Discussione
TTP è un disordine multisistemico caratterizzato dalla deposizione di microtrombi piastrinici intravascolari, che causa trombocitopenia da consumo, anemia emolitica microangiopatica, anomalie renali, disturbi neurologici e febbre. La ITP è caratterizzata da una bassa conta piastrinica con risultati altrimenti normali all’emocromo completo e allo striscio di sangue periferico. Si tratta di una trombocitopenia isolata senza altra eziologia sottostante. Contrariamente ai due disturbi sopra menzionati, l’ET è una malattia mieloproliferativa caratterizzata da una proliferazione sostenuta e inspiegabile di megacariociti che porta ad un aumento della conta piastrinica, spesso superiore a 1.000.000/mm3.
L’IPT è una malattia causata da autoanticorpi contro le piastrine. Il bersaglio antigenico nella maggior parte dei pazienti sembra essere il complesso della glicoproteina IIb/IIIa delle piastrine Le piastrine con anticorpi sulla loro superficie sono intrappolate nella milza, dove vengono rimosse efficacemente dai macrofagi splenici. L’origine di questi anticorpi non è nota. Possono essere diretti verso gli antigeni virali e poi reagire in modo incrociato con gli antigeni piastrinici. Osservazioni recenti hanno documentato che una deficienza di una proteasi che taglia il fattore Von Willebrand (VWF), denominata ADAMTS13 (‘a disintegrin and metalloproteinase with a thrombospondin type 1 motif, member 13’), che normalmente taglia i multimeri VWF iperreattivi insolitamente grandi in forme VWF più piccole e meno adesive, può essere responsabile di molti casi di TTP. Una mutazione nella chinasi JAK2 (V617F) è stata trovata associata alla trombocitosi essenziale. Una diagnosi di ET è fatta quando un paziente ha una conta piastrinica elevata, un aumento del numero di megacariociti nel midollo osseo senza alcuna anomalia di fondo identificabile nota per causare trombocitosi e l’assenza di risultati suggestivi di un diverso disturbo mieloproliferativo.

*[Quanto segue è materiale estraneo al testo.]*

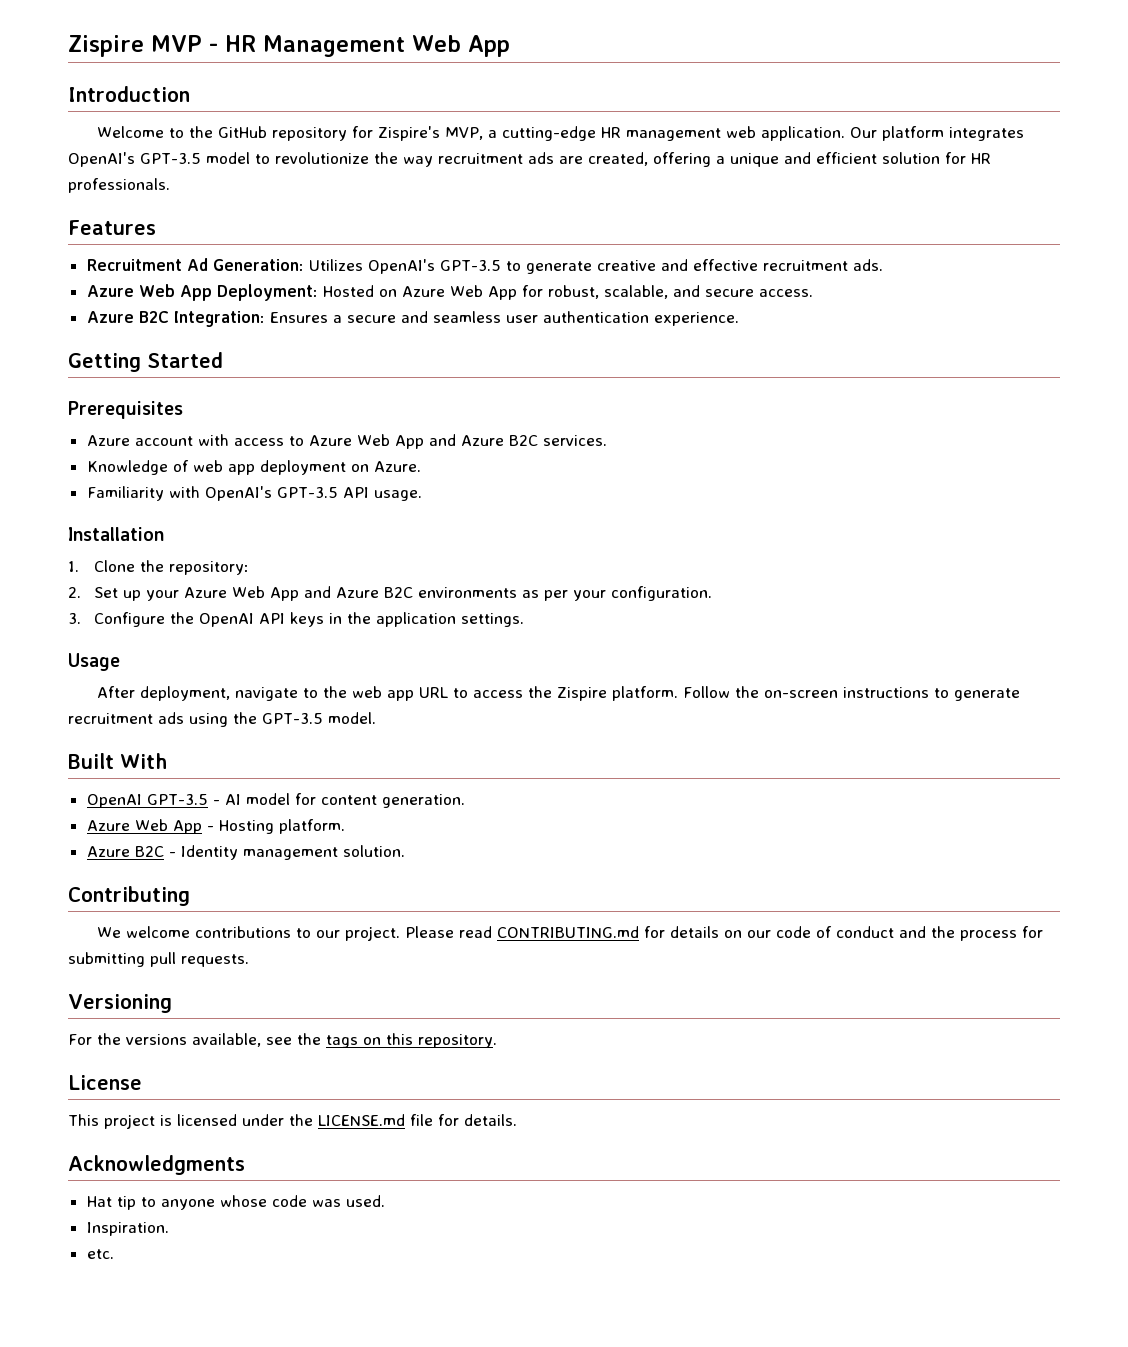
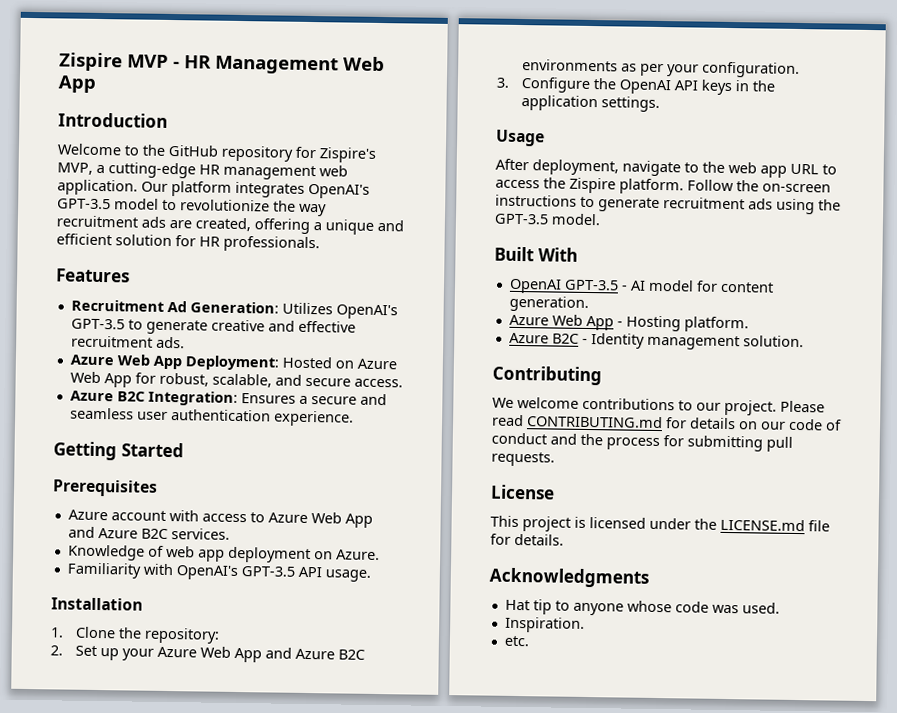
- Versioning
- For the versions available, see the tags on this repository.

La trasformazione della TTP in ITP è stata descritta precedentemente in letteratura, così come la loro coesistenza in un singolo paziente con HIV, in stati post-partum e in pazienti con lupus eritematoso sistemico (SLE), tutti assenti nel nostro paziente.
Una revisione eseguita da Baron et al. nel 2001 ha identificato 11 casi in letteratura che hanno sviluppato sia ITP che TTP contemporaneamente o in sequenza. Negli 11 casi descritti, due erano maschi, nove erano femmine e la loro età variava da 14 a 62 anni. Le condizioni mediche associate erano disturbi autoimmuni come ipotiroidismo, LES, artrite reumatoide e malattia di Sjogren. Le due condizioni, TTP e ITP, sono state notate per verificarsi da giorni ad anni di distanza, la durata più lunga era di due anni e mezzo.

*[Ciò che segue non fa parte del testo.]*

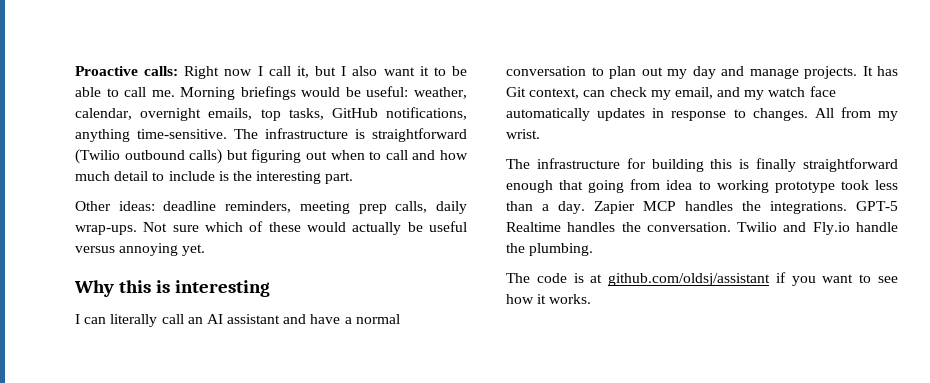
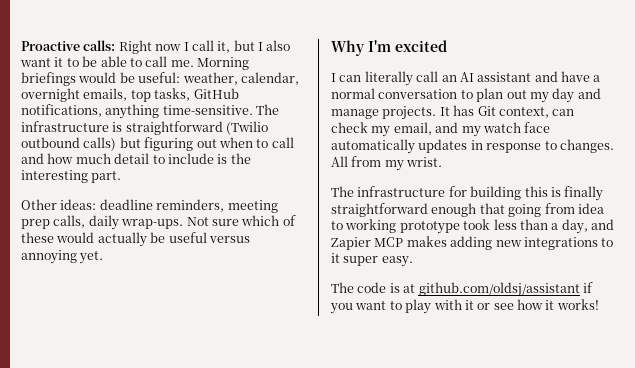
- Why this is interesting
+ Why I'm excited
- The infrastructure for building this is finally straightforward enough that going from idea to working prototype took less than a day. Zapier MCP handles the integrations. GPT-5 Realtime handles the conversation. Twilio and Fly.io handle the plumbing.
+ The infrastructure for building this is finally straightforward enough that going from idea to working prototype took less than a day, and Zapier MCP makes adding new integrations to it super easy.
- The code is at github.com/oldsj/assistant if you want to see how it works.
+ The code is at github.com/oldsj/assistant if you want to play with it or see how it works!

Nessuno dei pazienti precedentemente segnalati per avere TTP e ITP aveva trombocitemia essenziale come parte del loro corso clinico.

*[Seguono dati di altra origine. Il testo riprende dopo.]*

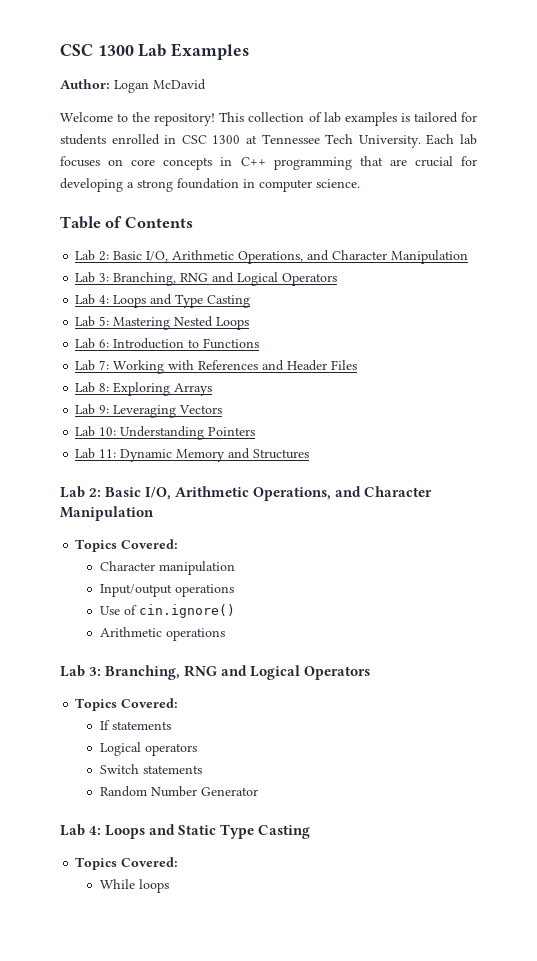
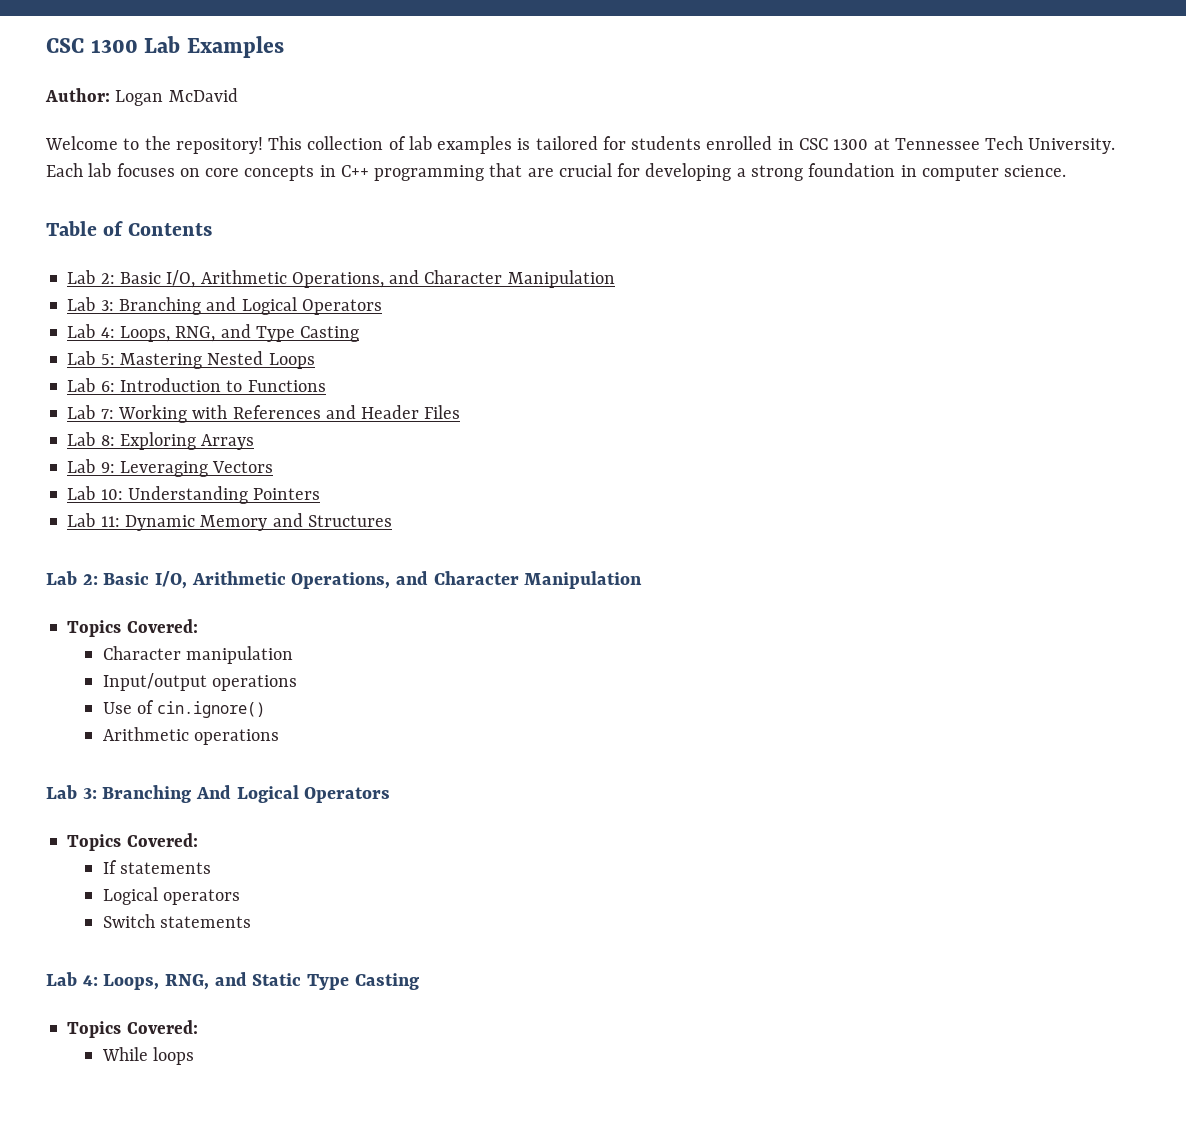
  Table of Contents
  Lab 2: Basic I/O, Arithmetic Operations, and Character Manipulation
- Lab 3: Branching, RNG and Logical Operators
+ Lab 3: Branching and Logical Operators
- Lab 4: Loops and Type Casting
+ Lab 4: Loops, RNG, and Type Casting
  Arithmetic operations
- Lab 3: Branching, RNG and Logical Operators
+ Lab 3: Branching And Logical Operators
- Random Number Generator
- Lab 4: Loops and Static Type Casting
+ Lab 4: Loops, RNG, and Static Type Casting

Il nostro paziente non aveva alcuna prova di infezione da HIV, non aveva malattie autoimmuni associate e non era incinta. Inoltre, l’aumento della conta piastrinica nel nostro paziente era di origine primaria, non era post-splenectomia e non era reattivo ai farmaci come suggerito dai risultati sulla biopsia del midollo osseo. La ITP si è verificata sette anni dopo la diagnosi di TTP.
Il fatto che sia la porpora trombocitopenica immunitaria che quella trombotica si verificano con maggiore frequenza tra persone con lupus eritematoso sistemico, HIV o gravidanza supporta l’ipotesi che alcuni fattori fisiopatologici siano condivisi. Questi includono: anticorpi circolanti o complessi antigene-anticorpo causati dal disturbo autoimmune primario e che inducono la disfunzione endoteliale; danno piastrinico da TTP e produzione di autoanticorpi; carenza di attività della proteasi di scissione del fattore Von-Willebrand o autoanticorpo contro la proteasi di scissione VWF; mimetismo molecolare o ridondanza del sistema immunitario, noto anche come il caleidoscopio dell’immunità, che è la co-occorrenza di varie malattie autoimmuni in un individuo .
L’associazione di TTP e ITP nello stesso paziente supporta la nozione che TTP e ITP condividono un meccanismo patogenetico simile; tuttavia, non è noto alcun fattore comune implicato nell’eziologia di tutti e tre i disturbi piastrinici.